3) In a flat market, any currency pair can produce multiple false signals or none at all. In any case, the flat trend is not the best condition for trading.

4) Trading activities are confined between the onset of the European session and mid-way through the U.S. session, after which all open trades should be manually closed.

5) On the 30-minute timeframe, trades based on MACD signals are only advisable amidst substantial volatility and an established trend, confirmed either by a trendline or trend channel.

6) If two levels lie closely together (ranging from 5 to 15 pips apart), they should be considered as a support or resistance zone.

How to read charts:

Support and Resistance price levels can serve as targets when buying or selling. You can place Take Profit levels near them.

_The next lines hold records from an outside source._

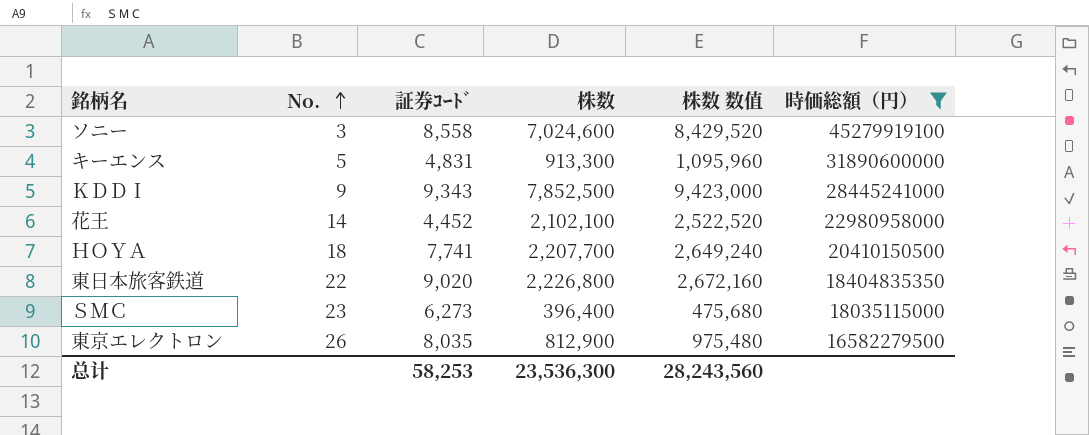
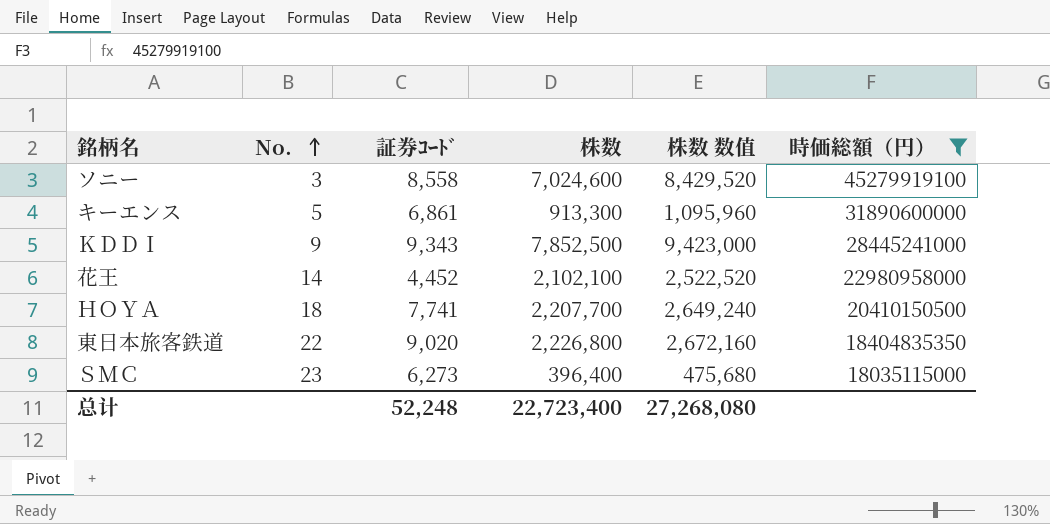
row 東京エレクトロン: 26 | 8,035 | 812,900 | 975,480 | 16582279500 -> none
キーエンス | 証券ｺｰﾄﾞ: 4,831 -> 6,861
总计 | 証券ｺｰﾄﾞ: 58,253 -> 52,248
总计 | 株数: 23,536,300 -> 22,723,400
总计 | 株数 数值: 28,243,560 -> 27,268,080

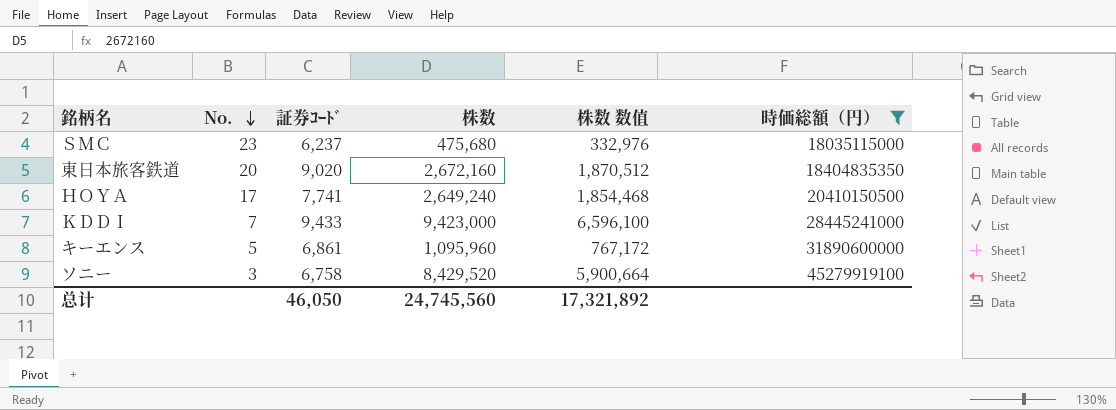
row order: No. ascending -> No. descending
column 株数 数值 | formula: [株数] * 1.2 -> [株数] * 0.7
row 花王: 14 | 4,452 | 2,102,100 | 2,522,520 | 22980958000 -> none
ＳＭＣ | 証券ｺｰﾄﾞ: 6,273 -> 6,237
ＳＭＣ | 株数: 396,400 -> 475,680
東日本旅客鉄道 | No.: 22 -> 20
東日本旅客鉄道 | 株数: 2,226,800 -> 2,672,160
ＨＯＹＡ | No.: 18 -> 17
ＨＯＹＡ | 株数: 2,207,700 -> 2,649,240
ＫＤＤＩ | No.: 9 -> 7
ＫＤＤＩ | 証券ｺｰﾄﾞ: 9,343 -> 9,433
ＫＤＤＩ | 株数: 7,852,500 -> 9,423,000
キーエンス | 株数: 913,300 -> 1,095,960
ソニー | 証券ｺｰﾄﾞ: 8,558 -> 6,758
ソニー | 株数: 7,024,600 -> 8,429,520
总计 | 証券ｺｰﾄﾞ: 52,248 -> 46,050
总计 | 株数: 22,723,400 -> 24,745,560
总计 | 株数 数值: 27,268,080 -> 17,321,892

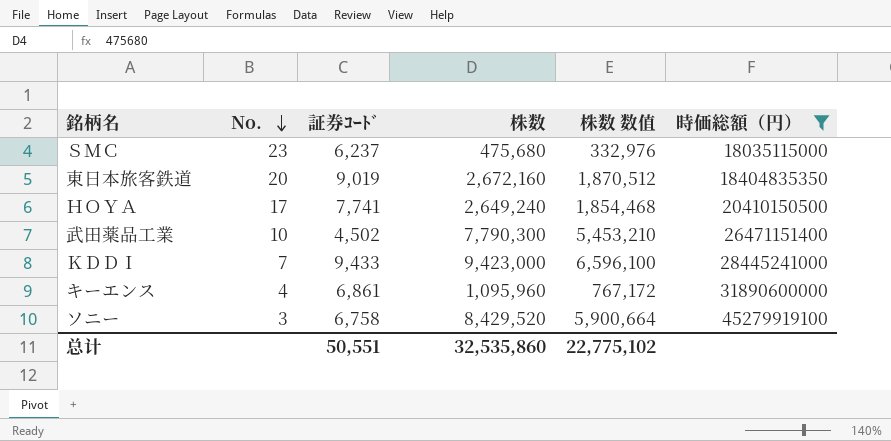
東日本旅客鉄道 | 証券ｺｰﾄﾞ: 9,020 -> 9,019
row 武田薬品工業: none -> 10 | 4,502 | 7,790,300 | 5,453,210 | 26471151400
キーエンス | No.: 5 -> 4
总计 | 証券ｺｰﾄﾞ: 46,050 -> 50,551
总计 | 株数: 24,745,560 -> 32,535,860
总计 | 株数 数值: 17,321,892 -> 22,775,102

Red lines represent channels or trend lines, depicting the current market trend and indicating the preferable trading direction.

The MACD(14,22,3) indicator, encompassing both the histogram and signal line, acts as an auxiliary tool and can also be used as a signal source.

Significant speeches and reports (always noted in the news calendar) can profoundly influence the price dynamics. Hence, trading during their release calls for heightened caution. It may be reasonable to exit the market to prevent abrupt price reversals against the prevailing trend.

Beginners should always remember that not every trade will yield profit. Establishing a clear strategy coupled with sound money management is the cornerstone of sustained trading success.